- _GOAL OF THE EXERCISE_
Would you copy the listing below exactly, keeping the pictures out?

- _WORKING DATA_
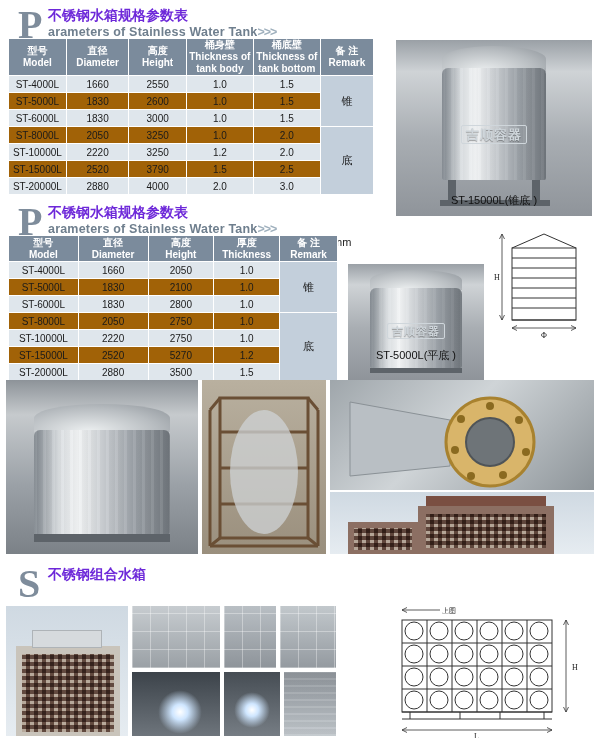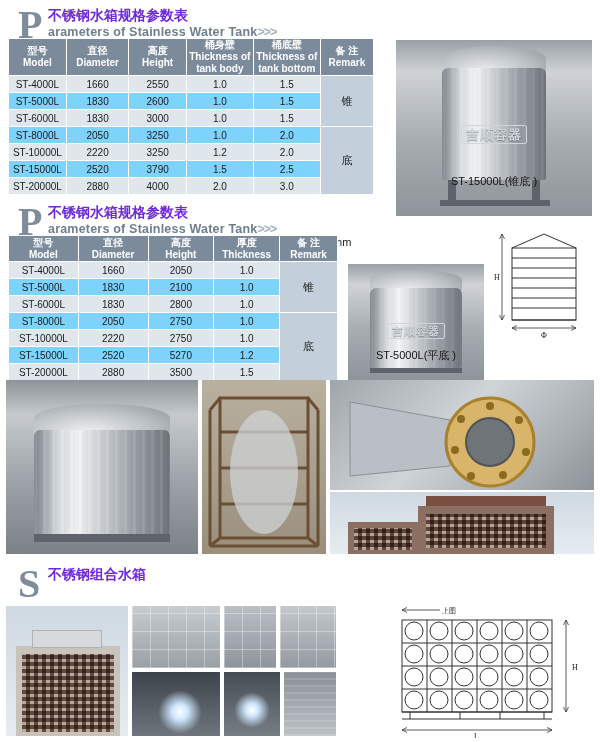--- a/index.html
+++ b/index.html
@@ -47,21 +47,21 @@
     background: #7b8b9c;
     color: #ffffff;
     font-weight: bold;
     height: 26px;
     font-size: 10px;
     line-height: 12px;
   }
   table.spec thead th .cn { display:block; }
   table.spec thead th .en { display:block; }
   .r-odd td { background: #dfe6ec; }
-  .r-even td { background: #7dd3fc; }
+  .r-even td { background: #a16207; }
   td.model { text-align:left; padding-left:6px; }
   td.remark { background:#c3cfdb; font-size:11px; }
 
   .note { font-size: 11px; color:#111; }
 
   
   .photo { position:absolute; overflow:hidden; background:#b9bcc0; }
   .cap { position:absolute; font-size:11px; color:#111; text-align:center; }
 
   
@@ -228,21 +228,21 @@
     <div class="tankbody" style="top:28px;width:104px;height:112px;">
         <div class="vstripes" style="opacity:.25"></div>
       </div>
     <div class="tankleg" style="left:52px;top:140px;width:8px;height:22px;"></div>
     <div class="tankleg" style="left:136px;top:140px;width:8px;height:22px;"></div>
     <div class="tankleg" style="left:44px;top:160px;width:110px;height:6px;"></div>
     <div class="watermark" style="top:86px;">
       <span class="wm-box">吉顺容器</span>
     </div>
   </div>
-  <div class="cap" style="left:396px;top:174px;width:196px;">ST-15000L(锥底 )</div>
+  <div class="cap" style="left:396px;top:193px;width:196px;">ST-15000L(锥底 )</div>
 
   <div class="sec-head" style="position:absolute;left:10px;top:203px;">
     <div class="big-letter">P</div>
     <div class="head-text">
       <div class="head-cn">不锈钢水箱规格参数表</div>
       <div class="head-en">
         <span>arameters of Stainless Water Tank</span><span class="arrows">&gt;&gt;&gt;</span>
       </div>
     </div>
   </div>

- _TASK RESULT_
--- a/index.html
+++ b/index.html
@@ -47,21 +47,21 @@
     background: #7b8b9c;
     color: #ffffff;
     font-weight: bold;
     height: 26px;
     font-size: 10px;
     line-height: 12px;
   }
   table.spec thead th .cn { display:block; }
   table.spec thead th .en { display:block; }
   .r-odd td { background: #dfe6ec; }
-  .r-even td { background: #7dd3fc; }
+  .r-even td { background: #a16207; }
   td.model { text-align:left; padding-left:6px; }
   td.remark { background:#c3cfdb; font-size:11px; }
 
   .note { font-size: 11px; color:#111; }
 
   
   .photo { position:absolute; overflow:hidden; background:#b9bcc0; }
   .cap { position:absolute; font-size:11px; color:#111; text-align:center; }
 
   
@@ -228,21 +228,21 @@
     <div class="tankbody" style="top:28px;width:104px;height:112px;">
         <div class="vstripes" style="opacity:.25"></div>
       </div>
     <div class="tankleg" style="left:52px;top:140px;width:8px;height:22px;"></div>
     <div class="tankleg" style="left:136px;top:140px;width:8px;height:22px;"></div>
     <div class="tankleg" style="left:44px;top:160px;width:110px;height:6px;"></div>
     <div class="watermark" style="top:86px;">
       <span class="wm-box">吉顺容器</span>
     </div>
   </div>
-  <div class="cap" style="left:396px;top:174px;width:196px;">ST-15000L(锥底 )</div>
+  <div class="cap" style="left:396px;top:193px;width:196px;">ST-15000L(锥底 )</div>
 
   <div class="sec-head" style="position:absolute;left:10px;top:203px;">
     <div class="big-letter">P</div>
     <div class="head-text">
       <div class="head-cn">不锈钢水箱规格参数表</div>
       <div class="head-en">
         <span>arameters of Stainless Water Tank</span><span class="arrows">&gt;&gt;&gt;</span>
       </div>
     </div>
   </div>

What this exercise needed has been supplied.